Another newly emerged digital-only player, Ethic, is looking to capture younger retirement savers by enabling an easy way for them to invest responsibly, however the client defines it. Ethic is geared to serve advisors working on behalf of retail clients. Swimming upstream as many banks have been known to do, Ethic is also targeting institutional investors.

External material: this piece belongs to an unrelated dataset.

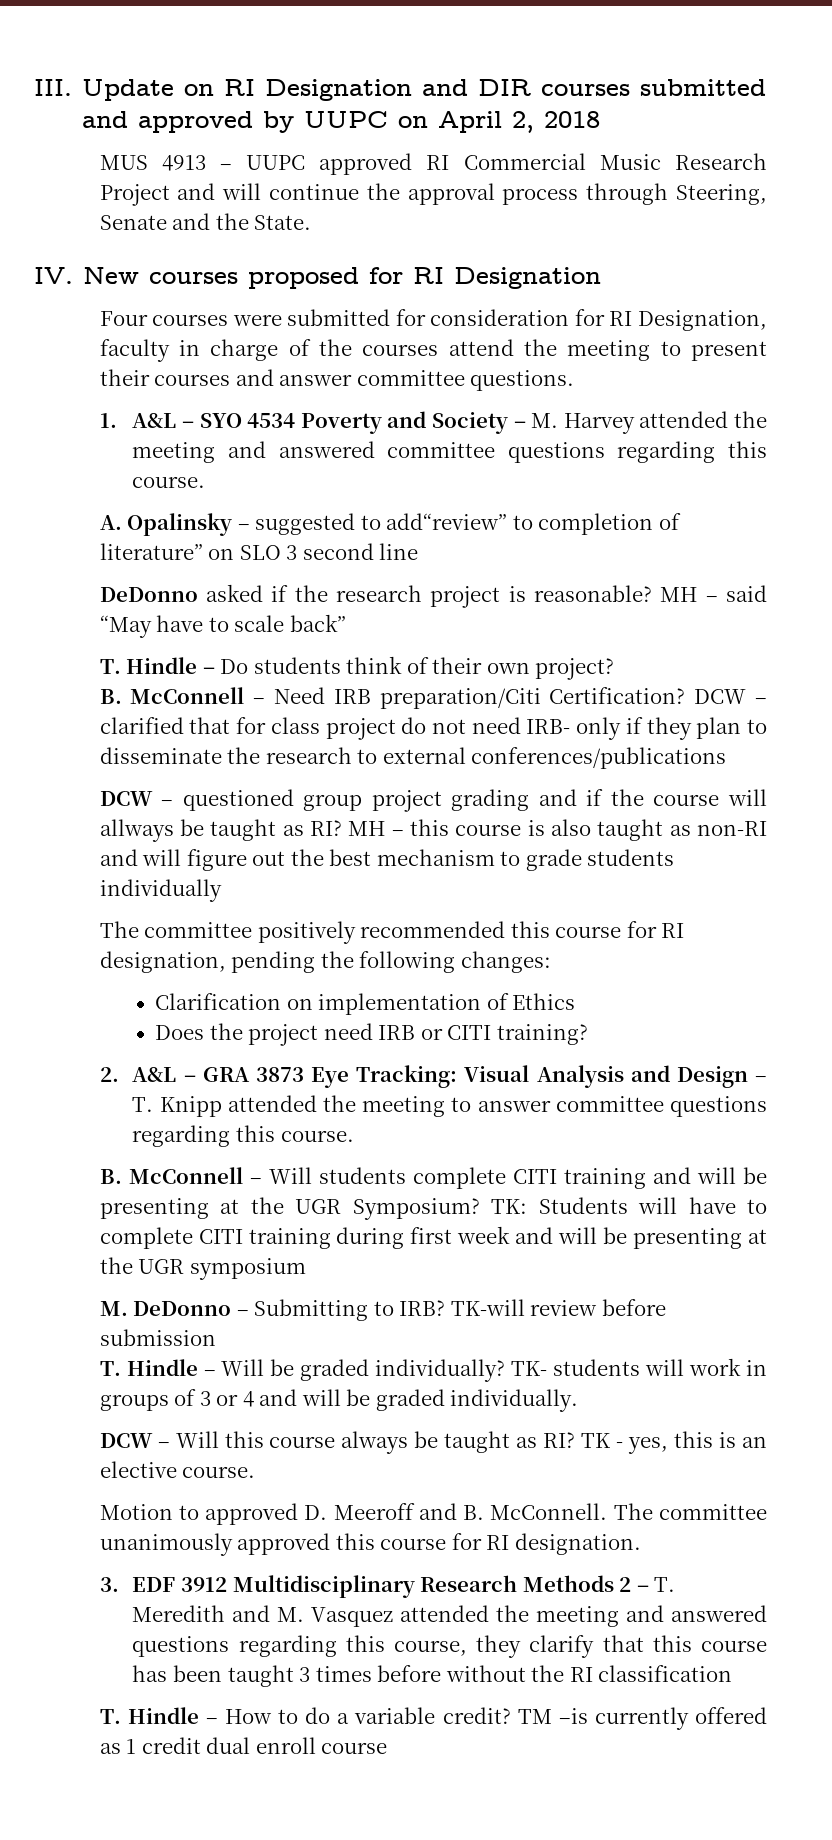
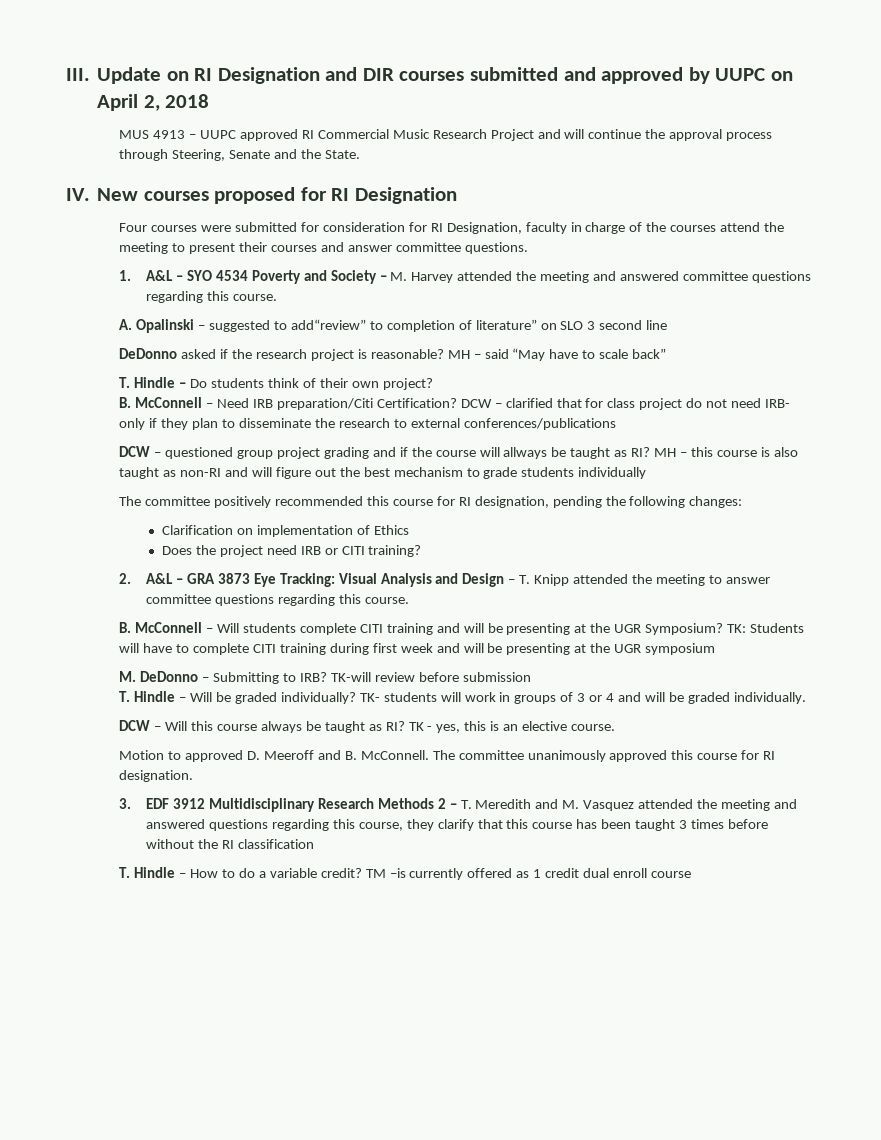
- A. Opalinsky – suggested to add“review” to completion of literature” on SLO 3 second line
+ A. Opalinski – suggested to add“review” to completion of literature” on SLO 3 second line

“Ethic is focusing on empowering wealth advisors to offer their clients a differentiated approach to both sustainable investments and tax-efficient index exposure,” said Blake Grossman, managing partner at venture capital firm ThirdStream Partners, which is one of Ethic’s backers.
Grossman knows the industry from his prior days as CEO of Barclays Global Investors (iShares).
“We believe that by powering investors to become sustainability experts, they can accelerate the adoption of sustainable index investments among both advisors and institutional investors."
But, it’s not all rainbows and unicorns for the digital banks (although based on its valuation, Cross River has been called one).
SigFig's Sha pointed out the single biggest challenge facing digital companies: a lighter human touch.
“Investment decisions are scary for people young and old,” Sha said. “You can't underestimate the need to have your hand held.”
But, population demographics are changing, and the trend lines suggest that tomorrow’s banking clients are going to have tall expectations for ease and inexpensiveness.
“The younger generation will gravitate toward brands that provide the best user experience and the best value,” said JMP Securities’ Devin Ryan, speaking to CNBC. “And, ultimately, those that can help them reach their financial goals.”
Rich Blake is a veteran financial journalist writing for publications, such as Institutional Investor, ABCNews.com and Forbes.com.